What you are asked to do: Keep the pictures out, please, and set down every record exactly.

Data section:
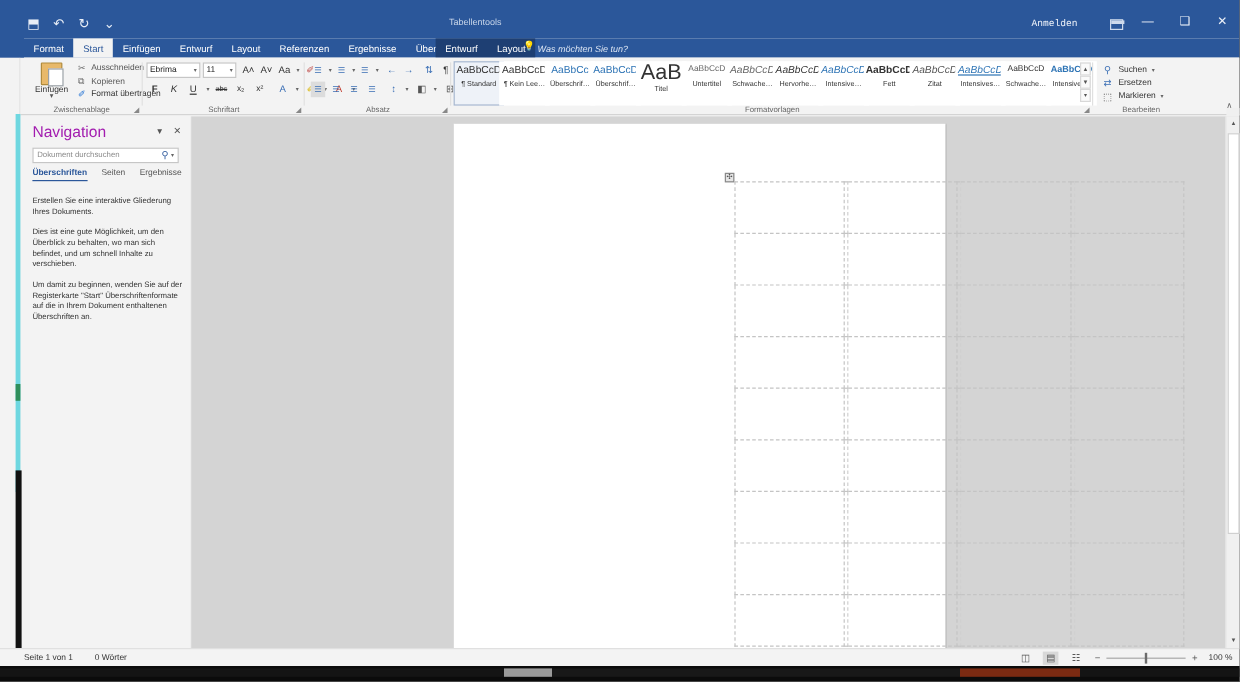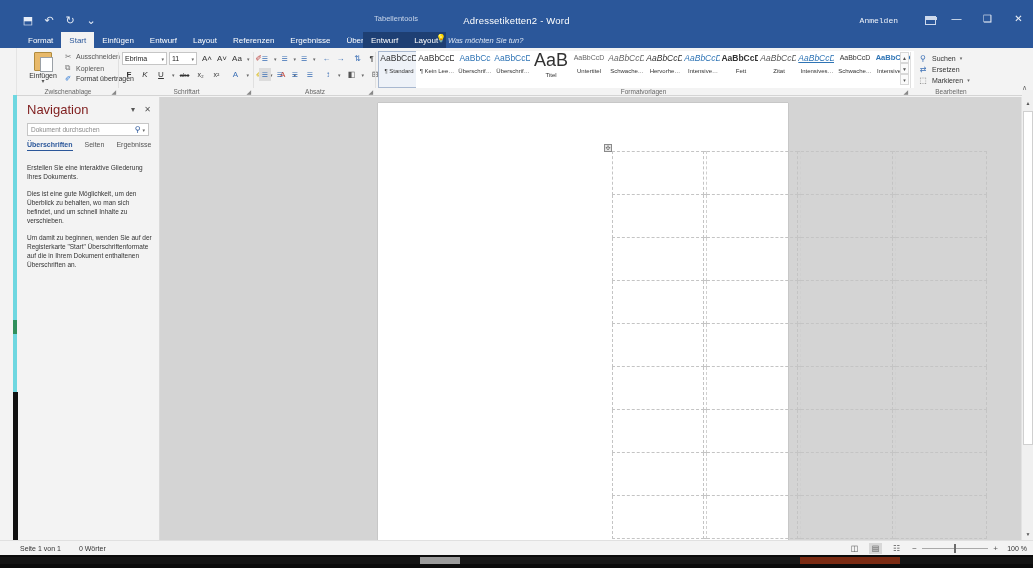--- a/index.html
+++ b/index.html
@@ -151,21 +151,21 @@
     position: absolute; display: flex; align-items: center; gap: 3px;
     font-size: 7px; color: #333; white-space: nowrap;
   }
   .collapse-rib { position: absolute; right: 6px; top: 36px; font-size: 7px; color: #666; }
 
   
   .navpane {
     position: absolute; left: 17px; top: 97px; width: 143px; height: 443px;
     background: #f3f3f3; border-right: 1px solid #dadada;
   }
-  .nav-title { position: absolute; left: 10px; top: 5px; font-size: 13px; color: #7f1d1d; }
+  .nav-title { position: absolute; left: 10px; top: 5px; font-size: 13px; color: #a21caf; }
   .nav-ctl { position: absolute; top: 8px; font-size: 8px; color: #555; }
   .nav-search {
     position: absolute; left: 10px; top: 26px; width: 122px; height: 13px;
     background: #fff; border: 1px solid #c6c6c6;
     display: flex; align-items: center; padding: 0 3px;
     font-size: 6.5px; color: #8a8a8a;
   }
   .nav-search .srch-ic { margin-left: auto; font-size: 8px; color: #2b579a; }
   .nav-search .srch-caret { font-size: 5px; color: #666; margin-left: 2px; }
   .nav-tabs { position: absolute; left: 10px; top: 44px; display: flex; gap: 12px; }
@@ -248,21 +248,20 @@
 <div id="app">
 
   <div class="titlebar">
     <div class="qat">
       <span class="qat-ic">⬒</span>
       <span class="qat-ic">↶</span>
       <span class="qat-ic">↻</span>
       <span class="qat-ic">⌄</span>
     </div>
     <div class="ctx-group">Tabellentools</div>
-    <div class="doc-title">Adressetiketten2  -  Word</div>
     <div class="signin">Anmelden</div>
     <div class="ribbon-disp"></div>
     <div class="win-btns">
       <span class="win-btn">—</span>
       <span class="win-btn">❑</span>
       <span class="win-btn">✕</span>
     </div>
   </div>
 
   <div class="tabrow">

Answer section:
--- a/index.html
+++ b/index.html
@@ -151,21 +151,21 @@
     position: absolute; display: flex; align-items: center; gap: 3px;
     font-size: 7px; color: #333; white-space: nowrap;
   }
   .collapse-rib { position: absolute; right: 6px; top: 36px; font-size: 7px; color: #666; }
 
   
   .navpane {
     position: absolute; left: 17px; top: 97px; width: 143px; height: 443px;
     background: #f3f3f3; border-right: 1px solid #dadada;
   }
-  .nav-title { position: absolute; left: 10px; top: 5px; font-size: 13px; color: #7f1d1d; }
+  .nav-title { position: absolute; left: 10px; top: 5px; font-size: 13px; color: #a21caf; }
   .nav-ctl { position: absolute; top: 8px; font-size: 8px; color: #555; }
   .nav-search {
     position: absolute; left: 10px; top: 26px; width: 122px; height: 13px;
     background: #fff; border: 1px solid #c6c6c6;
     display: flex; align-items: center; padding: 0 3px;
     font-size: 6.5px; color: #8a8a8a;
   }
   .nav-search .srch-ic { margin-left: auto; font-size: 8px; color: #2b579a; }
   .nav-search .srch-caret { font-size: 5px; color: #666; margin-left: 2px; }
   .nav-tabs { position: absolute; left: 10px; top: 44px; display: flex; gap: 12px; }
@@ -248,21 +248,20 @@
 <div id="app">
 
   <div class="titlebar">
     <div class="qat">
       <span class="qat-ic">⬒</span>
       <span class="qat-ic">↶</span>
       <span class="qat-ic">↻</span>
       <span class="qat-ic">⌄</span>
     </div>
     <div class="ctx-group">Tabellentools</div>
-    <div class="doc-title">Adressetiketten2  -  Word</div>
     <div class="signin">Anmelden</div>
     <div class="ribbon-disp"></div>
     <div class="win-btns">
       <span class="win-btn">—</span>
       <span class="win-btn">❑</span>
       <span class="win-btn">✕</span>
     </div>
   </div>
 
   <div class="tabrow">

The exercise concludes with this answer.